Também nesta quarta, a Delegacia de Homicídios de Campina Grande recebeu o laudo preliminar da morte do jovem. De acordo com a delegada Cassandra Duarte, o laudo feito pelo Núcleo de Medicina Legal (Numol) confirma que o corpo tinha marcas de agressão e escoriações graves, mas elas não são apontadas como a causa da morte. A delegada de Homicídios já ouviu familiares de Tiago e pessoas do hospital onde ele foi deixado. Os PMs podem começar a ser ouvidos nesta quinta-feira (9).

O afastamento dos policiais foi um pedido da Comissão dos Direitos Humanos da Ordem dos Advogados do Brasil (OAB) em Campina Grande. “Quando um fato dessa natureza acontece, o mínimo a ser feito é afastar os policiais de suas atividades profissionais diárias, até em proteção a eles, pois o próprio PM não fica em condições de trabalho e além disso eles são suspeitos de cometer um crime grave. A morte de um cidadão”, afirmou o presidente da Comissão, Moisés Morais.

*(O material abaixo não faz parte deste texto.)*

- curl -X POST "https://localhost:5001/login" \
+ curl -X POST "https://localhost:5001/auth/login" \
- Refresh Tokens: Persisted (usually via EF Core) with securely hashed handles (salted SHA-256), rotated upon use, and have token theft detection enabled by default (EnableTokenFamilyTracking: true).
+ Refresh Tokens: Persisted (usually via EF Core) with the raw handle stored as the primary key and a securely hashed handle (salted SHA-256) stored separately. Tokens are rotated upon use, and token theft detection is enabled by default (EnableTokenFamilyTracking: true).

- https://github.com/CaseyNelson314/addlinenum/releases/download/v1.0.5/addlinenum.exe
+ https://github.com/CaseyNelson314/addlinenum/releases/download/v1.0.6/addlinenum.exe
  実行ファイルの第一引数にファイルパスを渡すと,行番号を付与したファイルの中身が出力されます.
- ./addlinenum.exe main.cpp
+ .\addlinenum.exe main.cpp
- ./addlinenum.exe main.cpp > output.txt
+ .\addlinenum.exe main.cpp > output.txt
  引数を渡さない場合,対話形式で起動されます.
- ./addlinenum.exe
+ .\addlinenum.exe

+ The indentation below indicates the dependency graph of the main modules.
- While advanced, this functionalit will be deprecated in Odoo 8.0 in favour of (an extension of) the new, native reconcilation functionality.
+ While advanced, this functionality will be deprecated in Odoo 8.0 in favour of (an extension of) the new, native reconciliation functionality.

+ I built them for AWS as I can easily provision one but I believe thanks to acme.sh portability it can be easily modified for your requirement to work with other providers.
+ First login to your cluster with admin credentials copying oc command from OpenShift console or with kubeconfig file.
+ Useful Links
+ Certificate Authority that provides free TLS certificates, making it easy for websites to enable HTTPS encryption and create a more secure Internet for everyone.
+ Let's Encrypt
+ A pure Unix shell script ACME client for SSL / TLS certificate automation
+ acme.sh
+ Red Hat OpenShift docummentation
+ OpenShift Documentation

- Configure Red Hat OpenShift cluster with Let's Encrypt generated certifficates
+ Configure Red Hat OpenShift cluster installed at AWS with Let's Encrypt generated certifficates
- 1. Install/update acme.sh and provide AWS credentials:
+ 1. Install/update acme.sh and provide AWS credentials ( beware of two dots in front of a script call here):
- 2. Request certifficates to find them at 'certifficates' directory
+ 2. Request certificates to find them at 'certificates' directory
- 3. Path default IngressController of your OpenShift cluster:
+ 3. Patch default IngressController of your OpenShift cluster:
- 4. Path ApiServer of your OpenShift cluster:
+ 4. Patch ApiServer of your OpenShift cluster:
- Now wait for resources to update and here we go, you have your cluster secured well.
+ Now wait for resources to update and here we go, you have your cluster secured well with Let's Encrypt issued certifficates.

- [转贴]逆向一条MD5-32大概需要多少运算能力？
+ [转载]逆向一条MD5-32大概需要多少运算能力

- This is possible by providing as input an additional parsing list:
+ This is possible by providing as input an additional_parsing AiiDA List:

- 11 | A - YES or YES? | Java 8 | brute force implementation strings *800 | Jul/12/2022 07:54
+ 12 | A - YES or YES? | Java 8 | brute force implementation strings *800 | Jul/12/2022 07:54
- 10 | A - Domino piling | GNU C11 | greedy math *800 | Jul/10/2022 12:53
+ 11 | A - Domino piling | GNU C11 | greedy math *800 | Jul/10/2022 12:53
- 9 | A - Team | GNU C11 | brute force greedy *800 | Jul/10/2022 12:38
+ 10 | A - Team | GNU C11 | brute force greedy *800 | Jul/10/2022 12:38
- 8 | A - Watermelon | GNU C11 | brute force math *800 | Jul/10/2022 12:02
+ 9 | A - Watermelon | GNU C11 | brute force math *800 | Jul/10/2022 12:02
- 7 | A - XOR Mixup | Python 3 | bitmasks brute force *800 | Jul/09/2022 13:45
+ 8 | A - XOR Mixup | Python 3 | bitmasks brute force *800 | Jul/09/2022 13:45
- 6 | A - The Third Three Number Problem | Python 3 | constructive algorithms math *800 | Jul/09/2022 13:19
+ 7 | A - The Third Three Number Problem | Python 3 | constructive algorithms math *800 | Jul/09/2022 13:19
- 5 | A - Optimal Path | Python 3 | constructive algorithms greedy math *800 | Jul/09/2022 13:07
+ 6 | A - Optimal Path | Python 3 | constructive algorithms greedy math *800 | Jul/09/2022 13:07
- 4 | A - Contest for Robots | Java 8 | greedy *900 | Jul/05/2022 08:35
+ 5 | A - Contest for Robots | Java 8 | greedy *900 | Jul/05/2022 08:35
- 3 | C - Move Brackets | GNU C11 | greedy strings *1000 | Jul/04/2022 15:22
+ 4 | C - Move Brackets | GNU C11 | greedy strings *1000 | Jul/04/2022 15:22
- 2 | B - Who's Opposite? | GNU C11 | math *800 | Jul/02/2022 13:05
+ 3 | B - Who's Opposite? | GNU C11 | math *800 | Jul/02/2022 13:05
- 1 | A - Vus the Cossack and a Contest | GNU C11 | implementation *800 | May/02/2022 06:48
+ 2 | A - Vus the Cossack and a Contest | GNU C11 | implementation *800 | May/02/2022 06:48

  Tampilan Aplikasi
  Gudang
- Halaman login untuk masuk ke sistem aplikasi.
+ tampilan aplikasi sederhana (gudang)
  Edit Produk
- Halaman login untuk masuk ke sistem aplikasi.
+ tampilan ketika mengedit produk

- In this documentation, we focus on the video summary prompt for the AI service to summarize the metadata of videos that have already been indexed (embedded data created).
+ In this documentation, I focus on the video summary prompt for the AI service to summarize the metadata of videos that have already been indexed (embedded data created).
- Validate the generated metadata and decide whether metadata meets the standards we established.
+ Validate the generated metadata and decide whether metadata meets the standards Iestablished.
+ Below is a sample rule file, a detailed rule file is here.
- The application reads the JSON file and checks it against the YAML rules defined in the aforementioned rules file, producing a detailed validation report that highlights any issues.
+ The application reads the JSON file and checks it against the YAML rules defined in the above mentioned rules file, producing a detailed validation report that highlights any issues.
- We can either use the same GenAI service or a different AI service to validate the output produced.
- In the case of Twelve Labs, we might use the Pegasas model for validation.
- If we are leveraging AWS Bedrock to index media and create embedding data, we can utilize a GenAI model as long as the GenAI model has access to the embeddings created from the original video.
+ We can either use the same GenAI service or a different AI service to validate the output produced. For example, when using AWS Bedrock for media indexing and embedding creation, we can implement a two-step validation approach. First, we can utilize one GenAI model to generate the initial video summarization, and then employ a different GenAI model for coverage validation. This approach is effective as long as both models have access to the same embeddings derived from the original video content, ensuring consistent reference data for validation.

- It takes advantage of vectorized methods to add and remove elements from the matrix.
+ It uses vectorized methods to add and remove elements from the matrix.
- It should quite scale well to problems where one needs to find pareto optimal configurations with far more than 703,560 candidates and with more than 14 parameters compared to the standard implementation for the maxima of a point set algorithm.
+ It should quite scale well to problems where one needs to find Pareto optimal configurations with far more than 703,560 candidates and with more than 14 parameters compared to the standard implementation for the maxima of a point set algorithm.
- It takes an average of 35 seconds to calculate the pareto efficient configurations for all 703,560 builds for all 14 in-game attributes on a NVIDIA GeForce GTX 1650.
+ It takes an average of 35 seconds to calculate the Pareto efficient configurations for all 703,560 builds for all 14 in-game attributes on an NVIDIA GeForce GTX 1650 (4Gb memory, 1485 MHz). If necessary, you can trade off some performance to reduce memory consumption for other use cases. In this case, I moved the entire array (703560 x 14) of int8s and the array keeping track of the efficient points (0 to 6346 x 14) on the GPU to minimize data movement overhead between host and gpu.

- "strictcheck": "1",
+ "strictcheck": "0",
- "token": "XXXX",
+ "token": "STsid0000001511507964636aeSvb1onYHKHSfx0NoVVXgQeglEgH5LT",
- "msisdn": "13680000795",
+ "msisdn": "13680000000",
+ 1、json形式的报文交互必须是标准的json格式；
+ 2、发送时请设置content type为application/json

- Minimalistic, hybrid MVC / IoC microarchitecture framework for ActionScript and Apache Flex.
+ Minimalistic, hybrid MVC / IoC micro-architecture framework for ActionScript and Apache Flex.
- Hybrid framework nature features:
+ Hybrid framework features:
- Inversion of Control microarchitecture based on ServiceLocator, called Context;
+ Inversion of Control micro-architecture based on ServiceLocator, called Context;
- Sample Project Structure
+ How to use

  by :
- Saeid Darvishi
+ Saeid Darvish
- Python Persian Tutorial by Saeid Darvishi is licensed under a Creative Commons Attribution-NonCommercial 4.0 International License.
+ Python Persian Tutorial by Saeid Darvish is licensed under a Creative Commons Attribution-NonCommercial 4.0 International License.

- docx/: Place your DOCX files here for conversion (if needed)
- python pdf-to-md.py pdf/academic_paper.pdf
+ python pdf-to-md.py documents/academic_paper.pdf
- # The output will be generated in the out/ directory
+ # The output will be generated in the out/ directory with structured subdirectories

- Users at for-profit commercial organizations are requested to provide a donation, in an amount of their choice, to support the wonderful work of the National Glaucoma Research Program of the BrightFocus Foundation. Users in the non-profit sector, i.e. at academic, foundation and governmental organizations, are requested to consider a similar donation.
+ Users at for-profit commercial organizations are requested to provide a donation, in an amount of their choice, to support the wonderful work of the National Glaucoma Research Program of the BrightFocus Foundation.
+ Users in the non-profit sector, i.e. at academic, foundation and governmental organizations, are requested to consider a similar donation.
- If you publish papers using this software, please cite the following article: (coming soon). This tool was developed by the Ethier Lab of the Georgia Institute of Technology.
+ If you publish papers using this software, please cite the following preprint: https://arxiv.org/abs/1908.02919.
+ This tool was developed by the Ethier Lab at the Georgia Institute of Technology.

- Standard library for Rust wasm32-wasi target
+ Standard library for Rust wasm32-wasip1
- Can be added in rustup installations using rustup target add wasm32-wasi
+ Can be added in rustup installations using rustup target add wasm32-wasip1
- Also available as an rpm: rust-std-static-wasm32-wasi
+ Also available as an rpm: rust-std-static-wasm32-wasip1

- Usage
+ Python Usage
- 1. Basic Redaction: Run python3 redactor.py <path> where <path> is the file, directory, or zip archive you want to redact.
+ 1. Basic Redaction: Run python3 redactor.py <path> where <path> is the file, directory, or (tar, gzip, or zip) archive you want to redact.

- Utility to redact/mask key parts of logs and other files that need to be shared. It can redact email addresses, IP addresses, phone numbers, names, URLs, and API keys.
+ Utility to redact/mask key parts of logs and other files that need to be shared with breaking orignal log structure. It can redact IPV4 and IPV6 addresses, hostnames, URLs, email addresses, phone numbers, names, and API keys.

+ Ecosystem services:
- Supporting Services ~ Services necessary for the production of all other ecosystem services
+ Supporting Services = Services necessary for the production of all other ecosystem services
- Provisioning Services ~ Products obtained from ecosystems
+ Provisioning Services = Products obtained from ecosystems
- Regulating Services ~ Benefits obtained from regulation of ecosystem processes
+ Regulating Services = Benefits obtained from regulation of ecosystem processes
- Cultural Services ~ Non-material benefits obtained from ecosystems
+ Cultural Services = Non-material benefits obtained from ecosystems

Segundo a delegada, o laudo preliminar apresenta alguns exames feitos logo após a morte do técnico em monitoramento eletrônico e ainda é impreciso, já que não define a causa da morte. “Vamos esperar pelo laudo final, que deve chegar na semana que vem”, disse. O laudo final, segundo ela, terá fotos do corpo e o resultado da autópsia. Ele será utilizado no inquérito policial, que deve ser concluído em 30 dias.

Os detalhes da investigação, ela não adiantou e não comentou sobre a possibilidade de indiciamento dos policiais militares. O delegado regional de Campina Grande, Marcos Paulo, disse que a Polícia Civil vai realizar uma simulação do espancamento no local onde tudo teria acontecido para ajudar nas investigações. A simulação acontecerá às 14h desta quarta-feira (8).

A direção do hospital já havia informado que o médico que atendeu o rapaz afirmou que ele já chegou morto à unidade. Segundo um funcionário, que pediu para não ser identificado, o médico foi obrigado pelos policiais a registrar no relatório médico que Tiago Moreira havia chegado vivo ao hospital. Conforme o secretário de Segurança Cláudio Lima, o médico que disse ter sido coagido a mentir no relatório do Hospital Doutor Edgley também já prestou depoimento.

 O crime
A esposa da vítima, Alessandra Alves, disse que Tiago Moreira teve uma crise de abstinência de  drogas e acabou invadindo a casa de um policial para pedir ajudar. A casa do PM fica a menos de 30 metros da casa da vítima. Lá, segundo Alessandra, ele teria sido espancado e assassinado. A família denuncia que doze policiais agrediram a vítima, mas o comandante negou a acusação. De acordo com o comandante do 2º Batalhão da Polícia Militar, tenente coronel Souza Neto, o policial e a esposa dele foram agredidos por Tiago e chamaram reforço policial para conter o rapaz.